The Division of Enforcement (Enforcement) was busy, including instituting settled and contested actions involving violations ranging from broker-dealer recordkeeping deficiencies to fraud involving cryptocurrency to insider trading. In addition, the Division of Examinations (Exams) announced its 2022 priorities, showing that there will be a focus on private funds, new technologies in the investment space, and the environmental and social aspects of financial services governance and resiliency. Finally, from a rulemaking perspective, the Commission has been particularly active by announcing new proposals related to private fund disclosures, climate disclosures, special purpose acquisition companies (SPACs), whistleblowers, and insider trading.

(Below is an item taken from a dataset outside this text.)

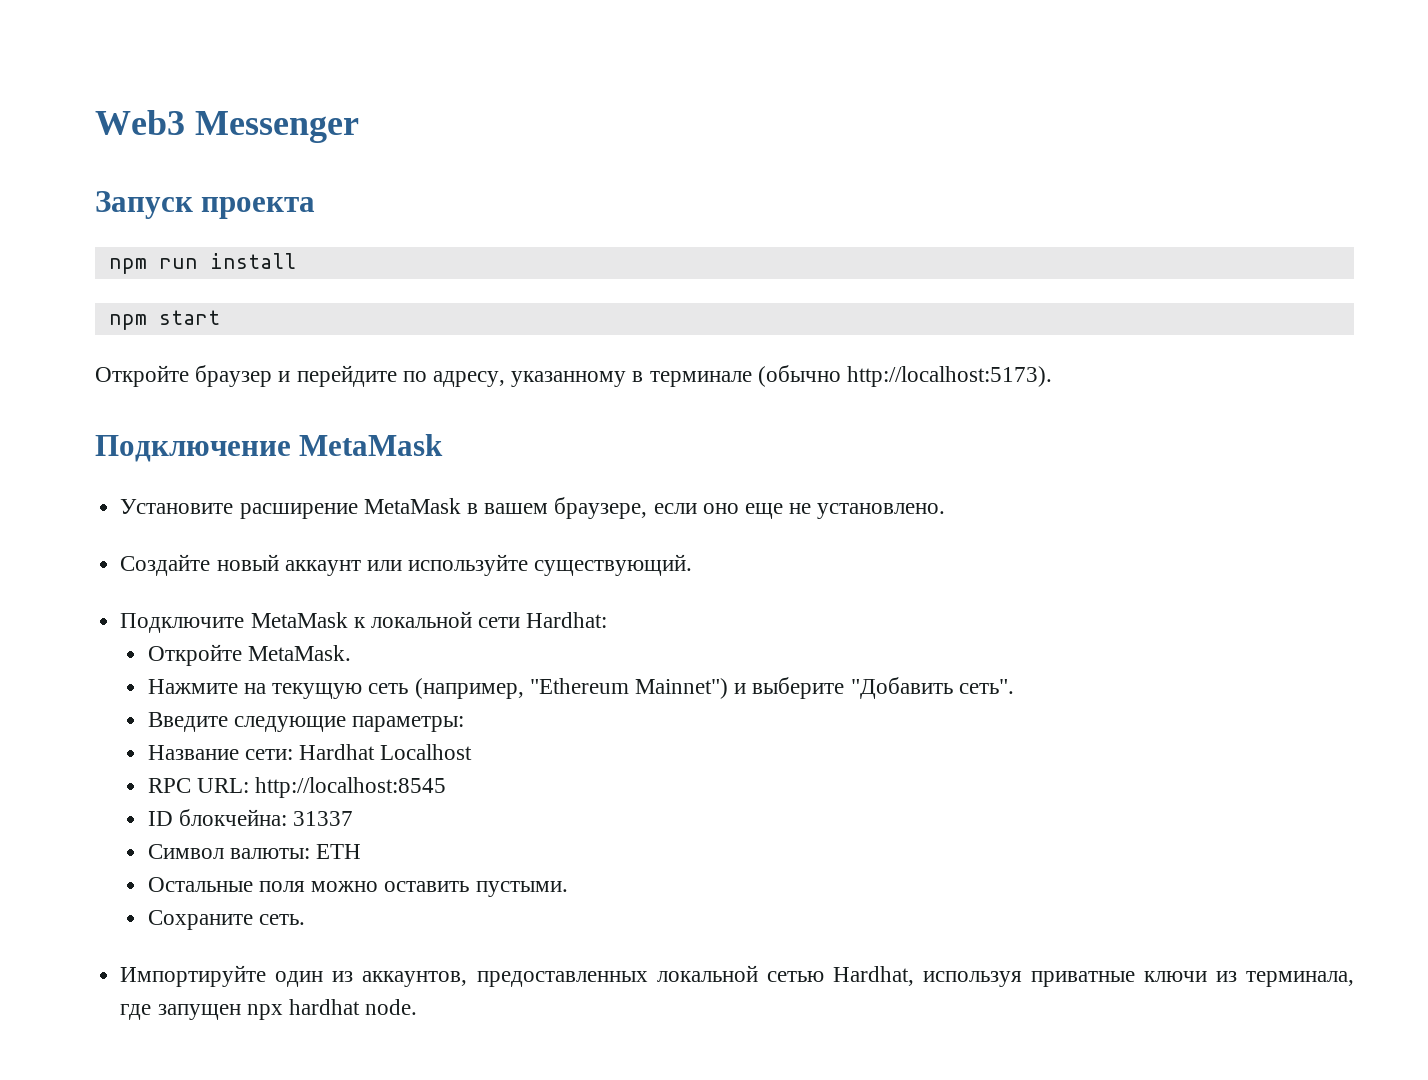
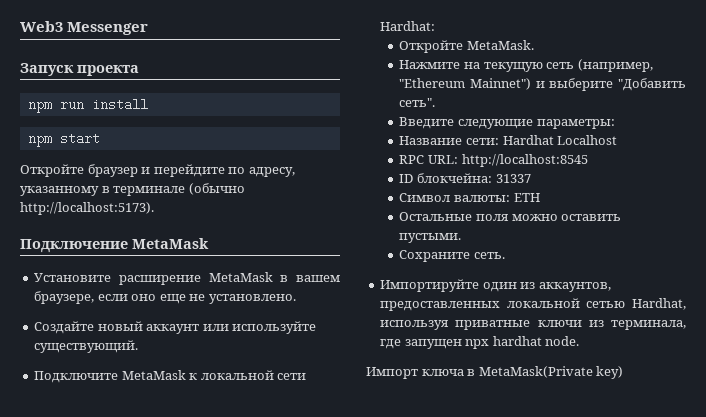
+ Импорт ключа в MetaMask(Private key)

This Advisory discusses the key SEC enforcement and regulatory highlights from the first quarter, with links to additional Arnold & Porter insights where available. We include our takeaways as former leaders and attorneys in the Enforcement Division, including as the former Chief of the Market Abuse Unit and Director of the Philadelphia Regional Office (Dan Hawke), former Chief of the Office of the Whistleblower (Jane Norberg), and former Assistant Chief Litigation Counsel (Christian Schultz, who is our new Partner). We anticipate that this will be the first in a series of quarterly advisories discussing enforcement and regulatory developments at the SEC.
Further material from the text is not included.